Qatari police have stopped a one-man protest by British LGBT activist Peter Tatchell outside the national museum of the Gulf Arab state which hosts football’s World Cup next month.
Mr Tatchell, who had staged a similar protest ahead of the 2018 World Cup in Russia, stood for more than an hour wearing a T-shirt emblazoned with “#Qatarantigay” and holding a placard that read “Qatar arrests and subjects LGBTs to conversion”.
Two uniformed police officers and three plainclothes officials arrived at the scene.

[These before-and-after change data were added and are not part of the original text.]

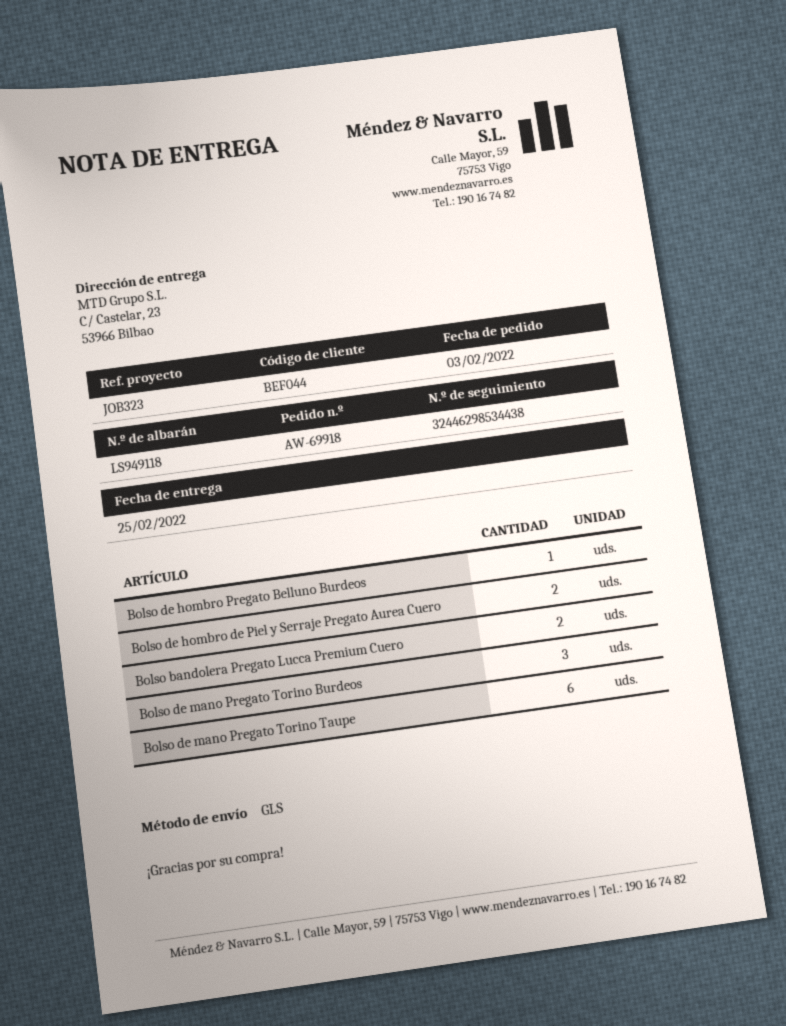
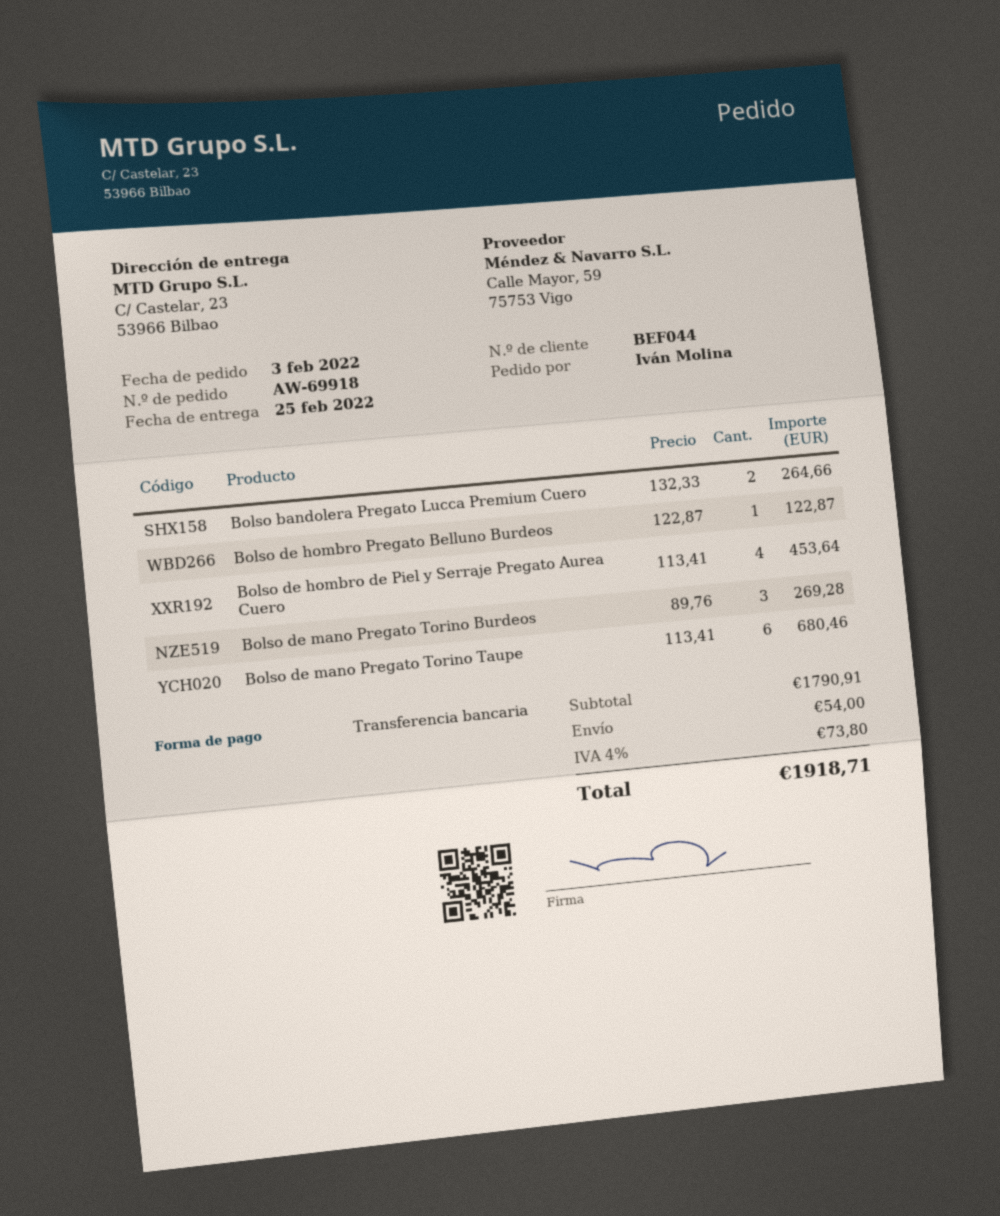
Bolso de hombro de Piel y Serraje Pregato Aurea Cuero: 2 -> 4

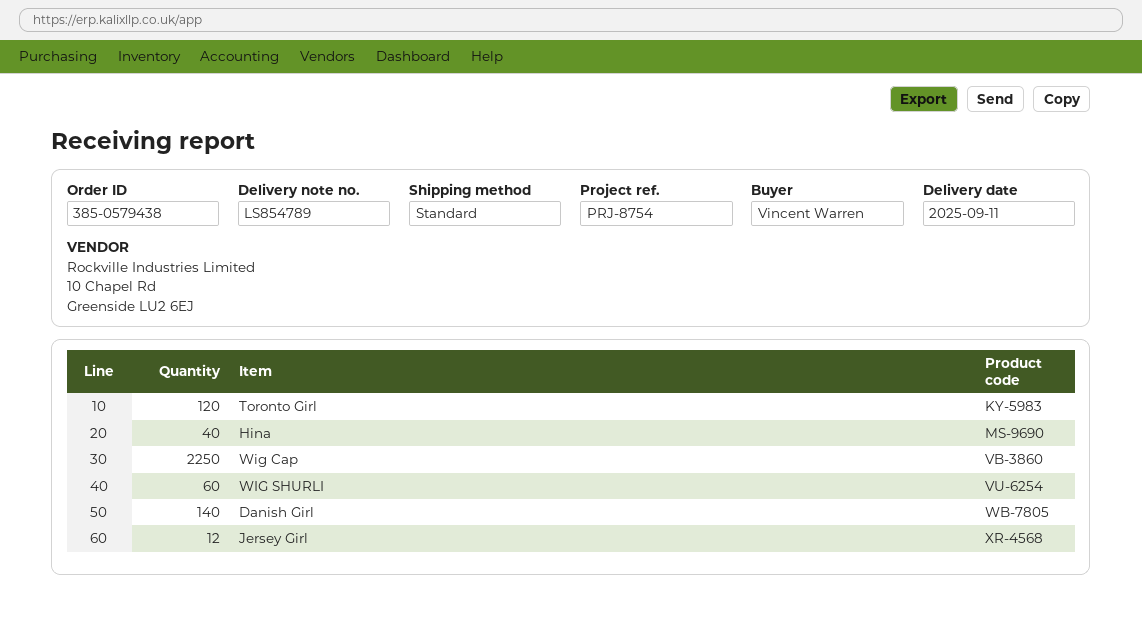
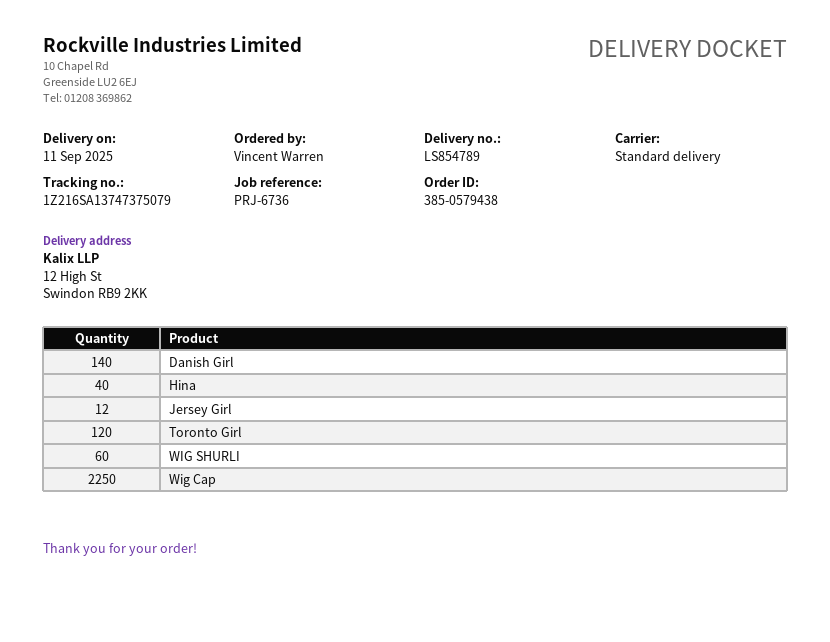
reference: PRJ-8754 -> PRJ-6736

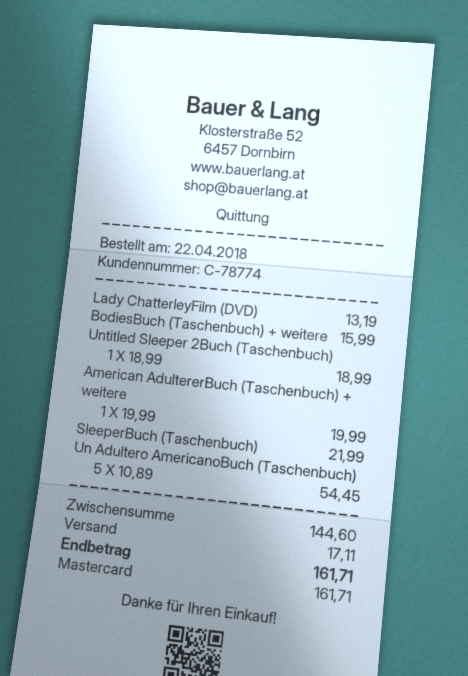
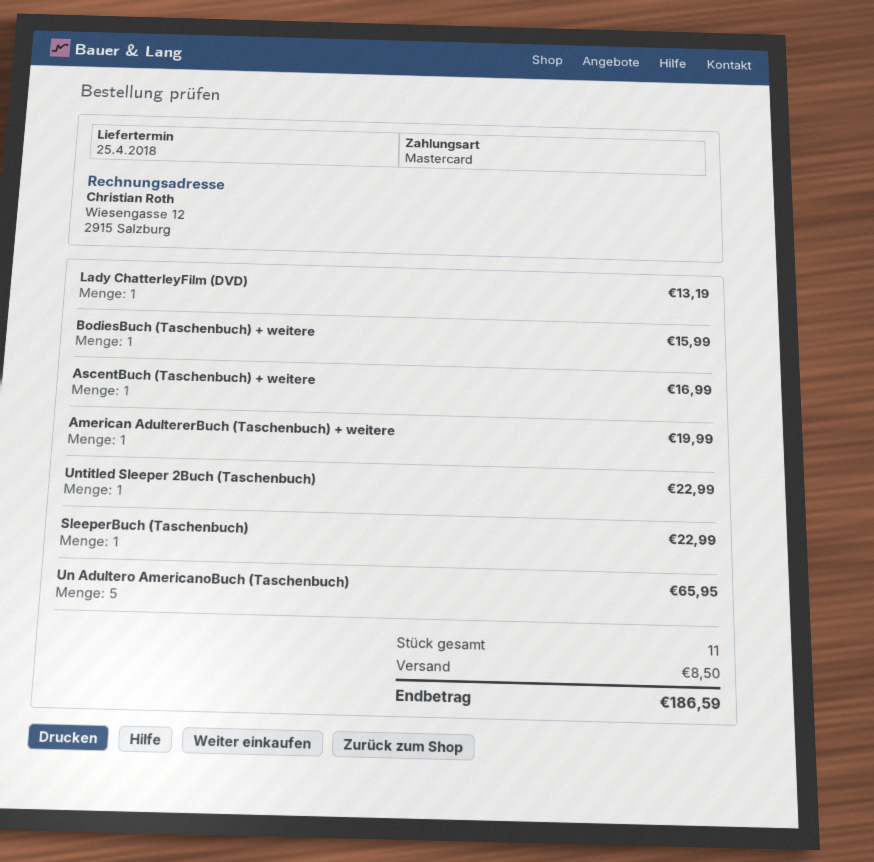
Untitled Sleeper 2Buch (Taschenbuch): 1 for 18.99 -> 1 for 22.99
SleeperBuch (Taschenbuch): 1 for 21.99 -> 1 for 22.99
Un Adultero AmericanoBuch (Taschenbuch): 5 for 54.45 -> 5 for 65.95
AscentBuch (Taschenbuch) + weitere: none -> 1 for 16.99
shipping: 17.11 -> 8.50
total: 161.71 -> 186.59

They folded up his placard and took photos of Mr Tatchell’s passport and other papers, and those of a man accompanying him.
Police left after shaking hands with Mr Tatchell, who remained on the footpath.
Homosexuality is illegal in the conservative Muslim country, and some footballers have raised concerns over the rights of fans travelling for the event, especially LGBT+ individuals and women, whom rights groups say Qatari laws discriminate against.
Organisers of the World Cup in Qatar, which starts on 20 November and is the first to be held in a Middle Eastern nation, say that everyone, no matter their sexual orientation or background, is welcome, while also warning against public displays of affection.
Qatar’s Government Communication Office said the man was neither arrested nor detained and was simply told “cordially and professionally” to move.
“Rumours on social media that a representative from the Peter Tatchell Foundation has been arrested in Qatar are completely false and without merit,” it said in a statement.
Human Rights Watch yesterday said security forces in Qatar arbitrarily arrested and abused LGBT Qataris as recently as last month.
A Qatari official said in a statement that HRW’s allegations “contain information that is categorically and unequivocally false”.
Qatar expects 1.2 million visitors during the tournament, creating an unprecedented logistical and policing challenge for the tiny state.
Qatar has been hit by an “unprecedented campaign” of criticism over the football World Cup, its ruler said today, lashing out at “double standards” in a fierce rebuttal just weeks before the tournament starts.
The energy-rich and conservative Islamic Gulf state has spent tens of billions of dollars on hosting the first World Cup on Arab soil but has faced mounting attacks over its human rights record.
‘Qatar is a victim of fabrications’
In a rare public airing of frustration, Sheikh Tamim bin Hamad Al-Thani said Qatar was the victim of “fabrications”, hinting at hidden motives behind the criticism.
“Since we won the honour of hosting the World Cup, Qatar has been subjected to an unprecedented campaign that no host country has faced,” he said in a speech to the country’s legislative council.
FIFA awarded the World Cup to an Arab country for the first time after a contentious bidding process in 2010.
Qatar has since faced constant scrutiny over its treatment of foreign workers as well as LGBTQ and women’s rights.
The emir said Qatar had initially accepted negative commentary “in good faith” and “even considered that some criticism was positive and useful, helping us to develop aspects that need to be developed.
“But it soon became clear to us that the campaign continues, expands and includes fabrications and double standards, until it reached an amount of ferocity that made many wonder, unfortunately, about the real reasons and motives behind this campaign,” he said.
The 29-day World Cup is expected to bring more than one million foreign fans to Qatar, a small, gas-rich peninsula of less than three million people.
The emir said the event was a chance for Qatar to show “who we are, not only in terms of the strength of our economy and institutions, but also in terms of our civilisational identity.
“This is a great test for a country the size of Qatar that impresses the whole world with what it has already achieved.”